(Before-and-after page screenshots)

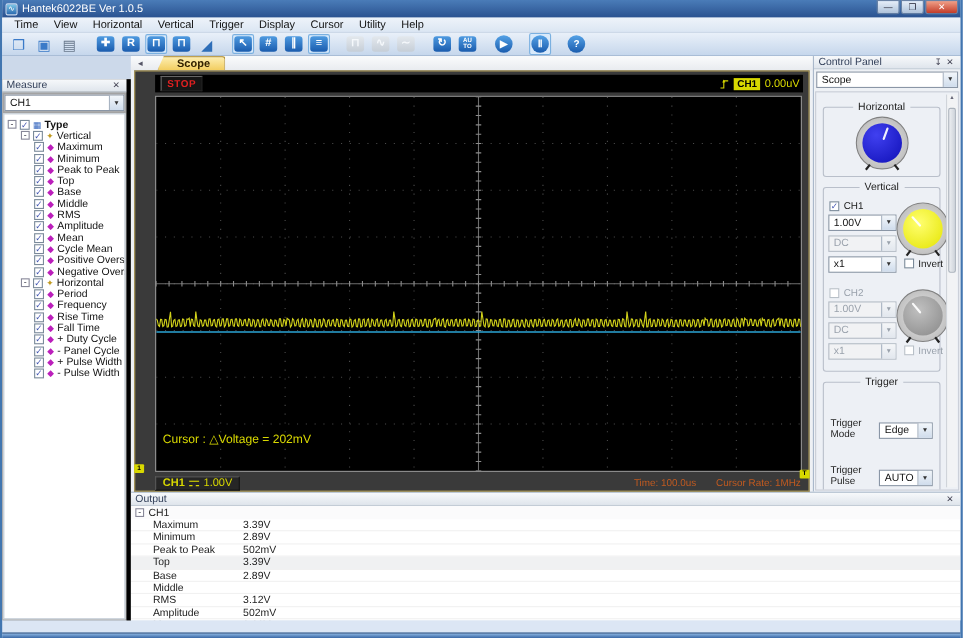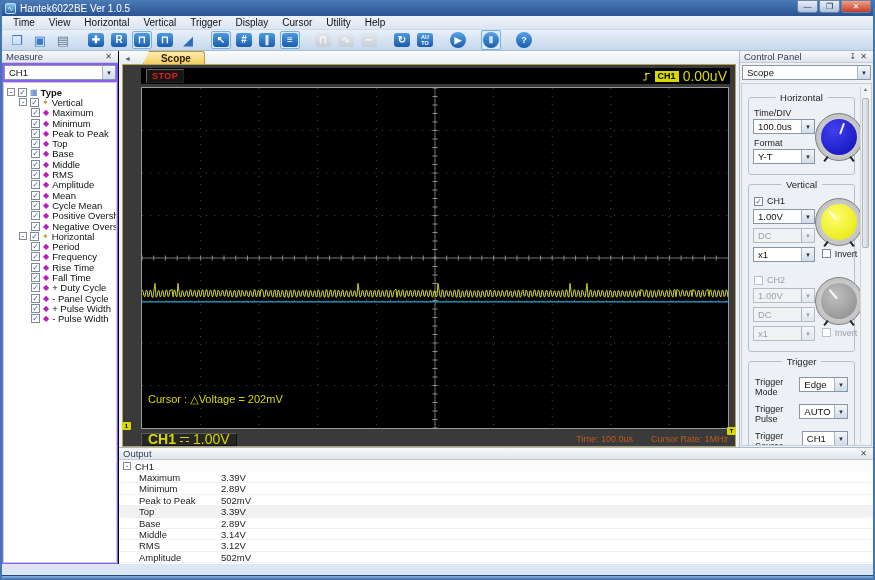"Measure" .measure { background: #8b5cf6 -> #a3a3a3; border-right: 1px solid #000000 -> 4px solid #000000; margin-top: none -> 21px }
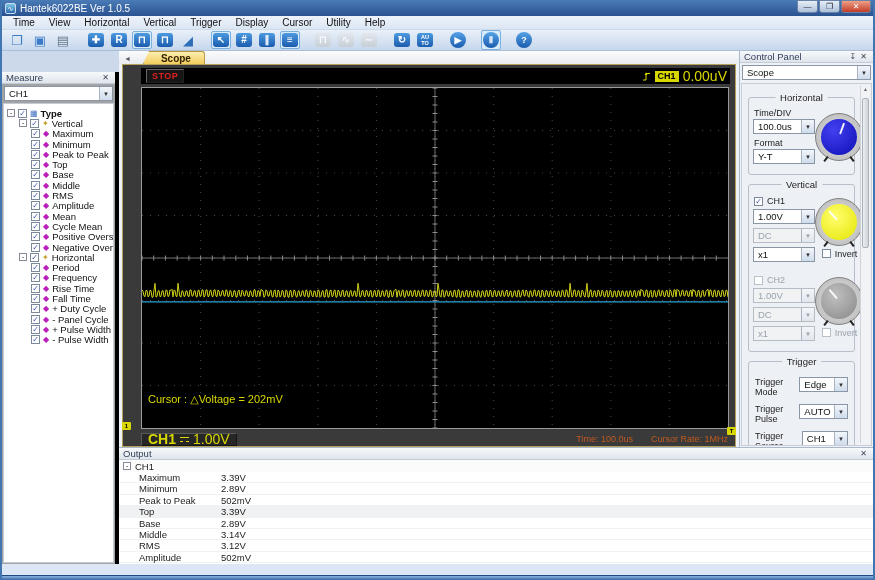"0.00uV" .ytxt { font-size: 14px -> 10px }
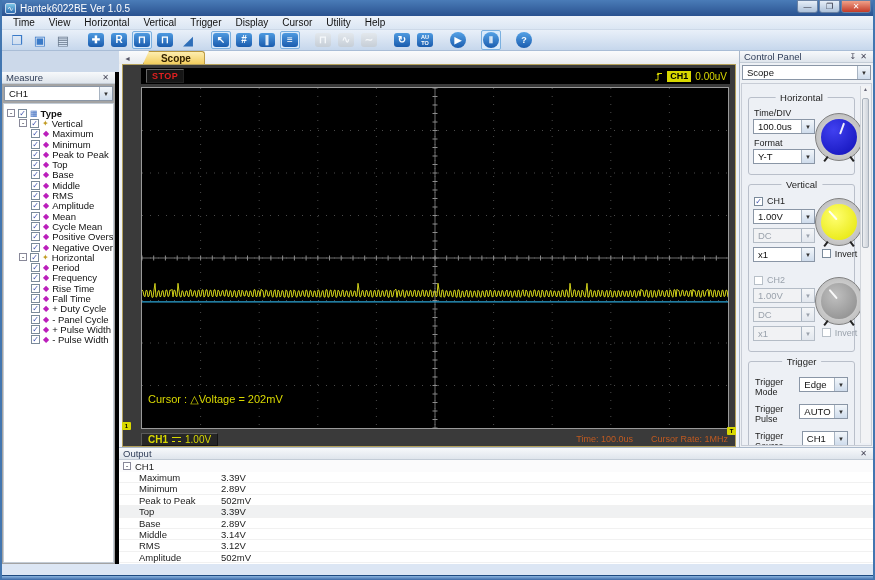"Time/DIV" div.hcol { html: <div> <div>Time/DIV</div> <div> <span>100.0us</span> <span>▼</span> </div> <div>Format</div> <div> <span>Y-T</span> <span>▼</span> </div> </div> -> none }
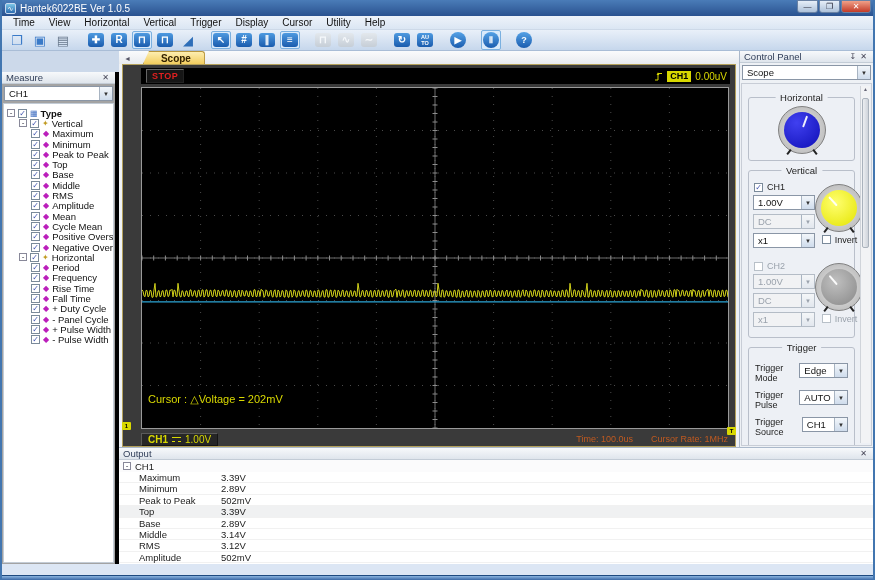"Trigger Mode" .trg-row { align-items: flex-start -> flex-end; margin: 7px 2px -> 23px 2px }
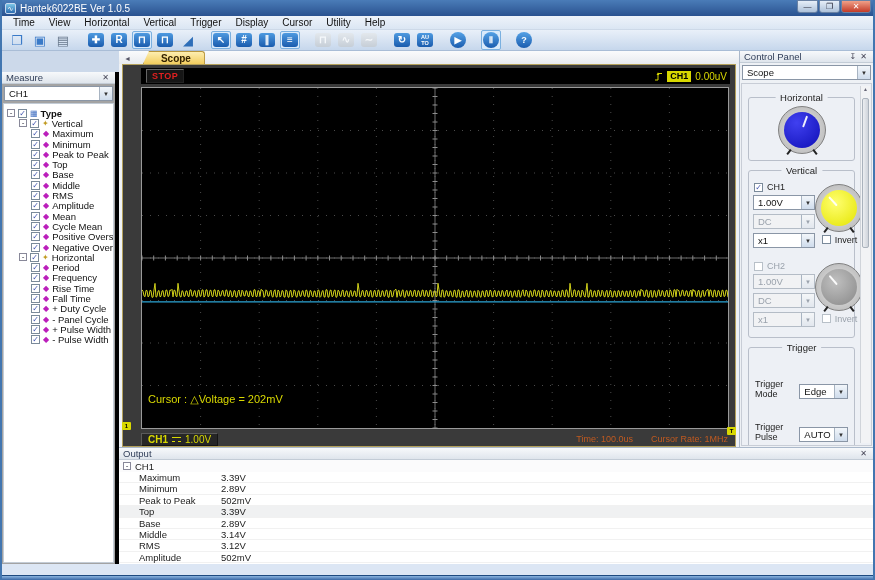"3.14V" span { html: <span>3.14V</span> -> none }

• HOW TO COMPLETE THIS TASK:
Give every record back exactly as it reads, with no images.

• OUTPUT OF THE TASK:
"Measure" .measure { background: #8b5cf6 -> #a3a3a3; border-right: 1px solid #000000 -> 4px solid #000000; margin-top: none -> 21px }
"0.00uV" .ytxt { font-size: 14px -> 10px }
"Time/DIV" div.hcol { html: <div> <div>Time/DIV</div> <div> <span>100.0us</span> <span>▼</span> </div> <div>Format</div> <div> <span>Y-T</span> <span>▼</span> </div> </div> -> none }
"Trigger Mode" .trg-row { align-items: flex-start -> flex-end; margin: 7px 2px -> 23px 2px }
"3.14V" span { html: <span>3.14V</span> -> none }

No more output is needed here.